Jarule é integrante do Bonde dos Crias, que atua na Vila Kennedy e tem expandido sua influência sobre a região do Catiri, na Zona Oeste do Rio.
Segundo as investigações conduzidas pela Polícia Civil, Alifer exerce função de liderança na facção, sendo responsável direto por ações de intimidação contra moradores e desafetos, utilizando ameaças e violência como mecanismos para impor o domínio territorial do grupo criminoso. Em um dos episódios mais graves apurados, o investigado teria coagido um policial militar, como forma de retaliação às operações policiais que vêm sendo intensificadas no Catiri.
Alifer também é acusado de participar da invasão a um condomínio residencial, onde foram lançados artefatos explosivos, provocando pânico entre os moradores. Além disso, o traficante teria ordenado o incêndio de postes de energia, o que resultou na interrupção do fornecimento de internet para cerca de 250 famílias, com o objetivo de impor o uso exclusivo da rede controlada pelo tráfico na comunidade.
O criminoso foi reconhecido tanto pelo policial militar ameaçado quanto pelo síndico do condomínio atacado.

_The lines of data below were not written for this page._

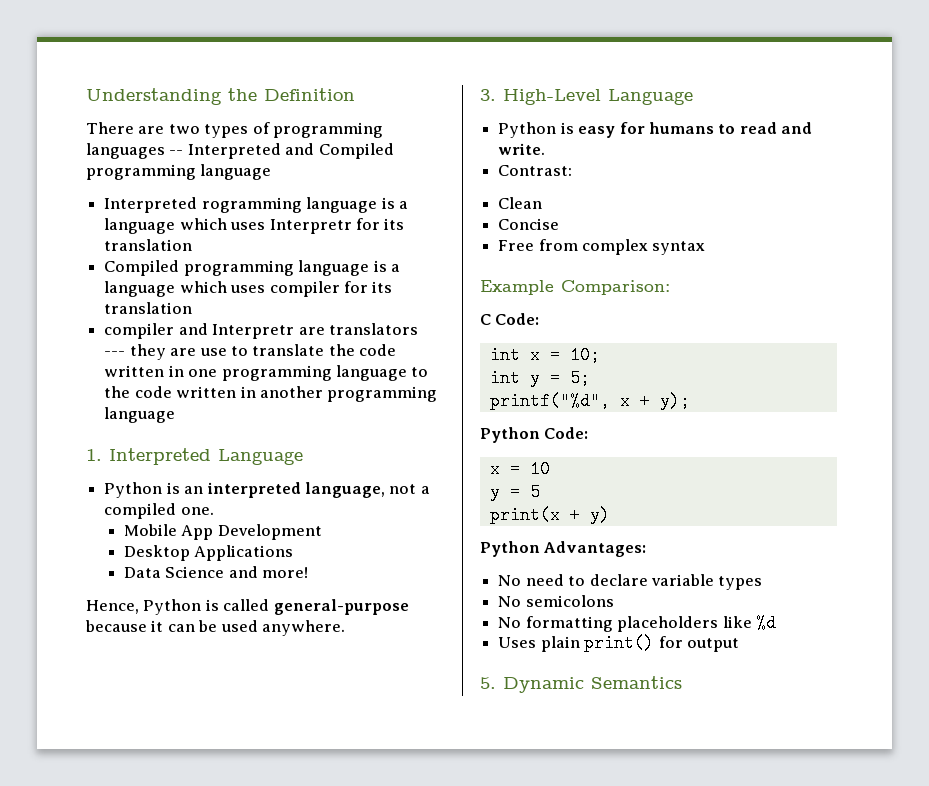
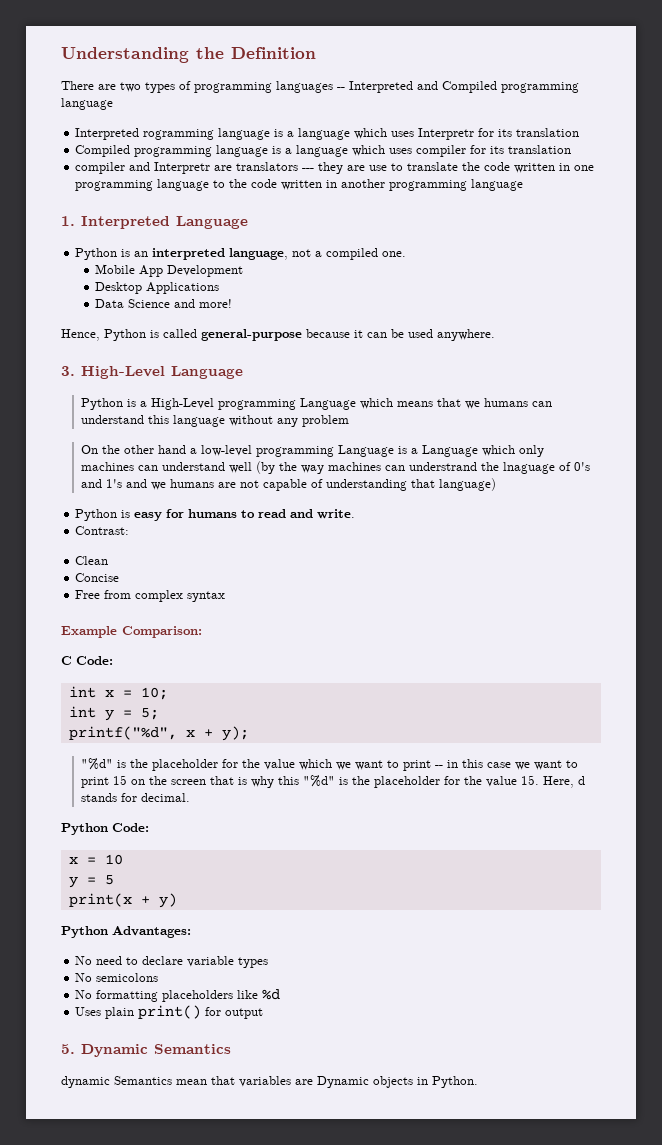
+ Python is a High-Level programming Language which means that we humans can understand this language without any problem
+ On the other hand a low-level programming Language is a Language which only machines can understand well (by the way machines can understrand the lnaguage of 0's and 1's and we humans are not capable of understanding that language)
+ "%d" is the placeholder for the value which we want to print -- in this case we want to print 15 on the screen that is why this "%d" is the placeholder for the value 15. Here, d stands for decimal.
+ dynamic Semantics mean that variables are Dynamic objects in Python.

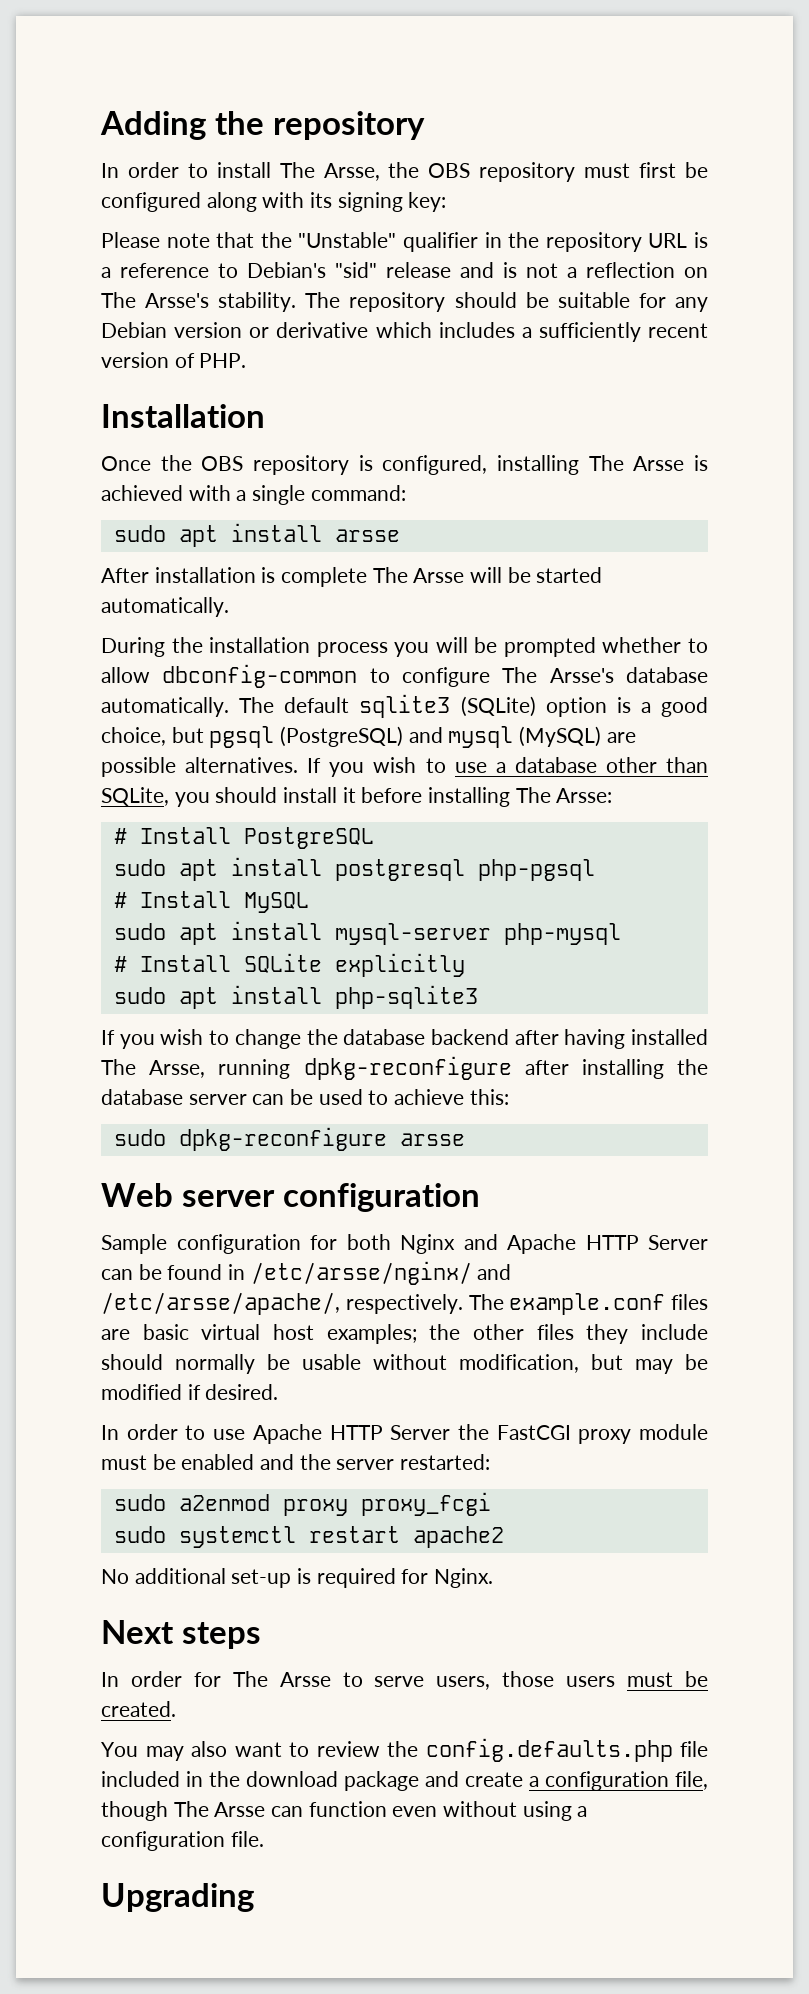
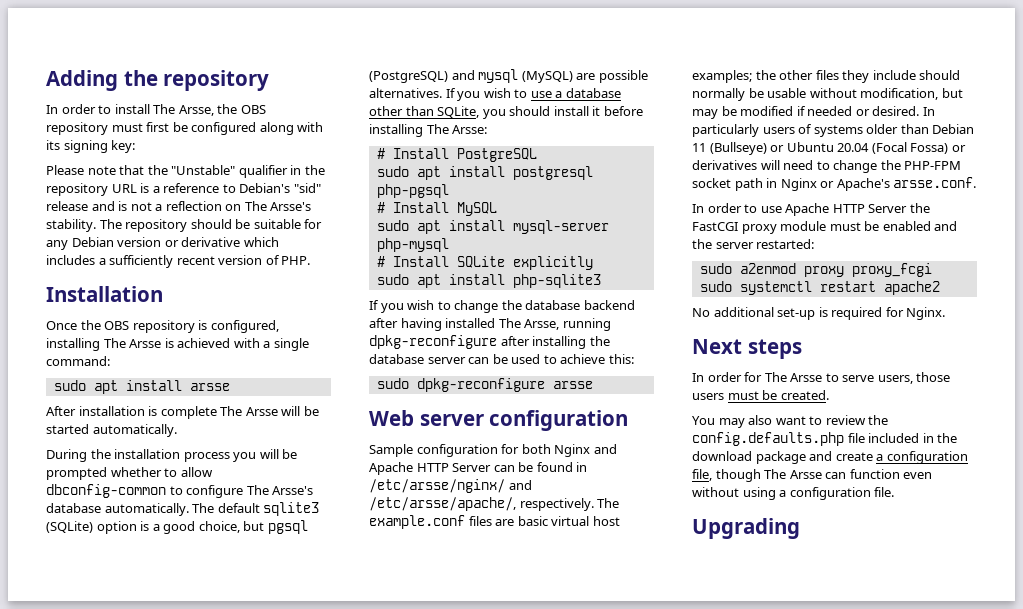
- The example.conf files are basic virtual host examples; the other files they include should normally be usable without modification, but may be modified if desired.
+ The example.conf files are basic virtual host examples; the other files they include should normally be usable without modification, but may be modified if needed or desired. In particularly users of systems older than Debian 11 (Bullseye) or Ubuntu 20.04 (Focal Fossa) or derivatives will need to change the PHP-FPM socket path in Nginx or Apache's arsse.conf.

Nas redes sociais, ostenta imagens portando armas e cercado de outros integrantes da facção, numa clara estratégia de intimidação virtual utilizada para manter o controle psicológico sobre a população local.
As apurações também alcançam RD, identificado como um dos principais financiadores das ações criminosas do Bonde dos Crias. Ele seria responsável por garantir suporte logístico e recursos financeiros ao grupo, que busca ampliar seu domínio sobre áreas estratégicas da Zona Oeste carioca. A 34ª DP prossegue com as investigações para o completo desmantelamento da estrutura criminosa atuante na região”.
O aparelho celular apreendido com o custodiado contém um adesivo colado com as inscrições “CPX do Catiri- a braba 10”, que é comumente utilizada como inscrição em associação para o tráfico de drogas.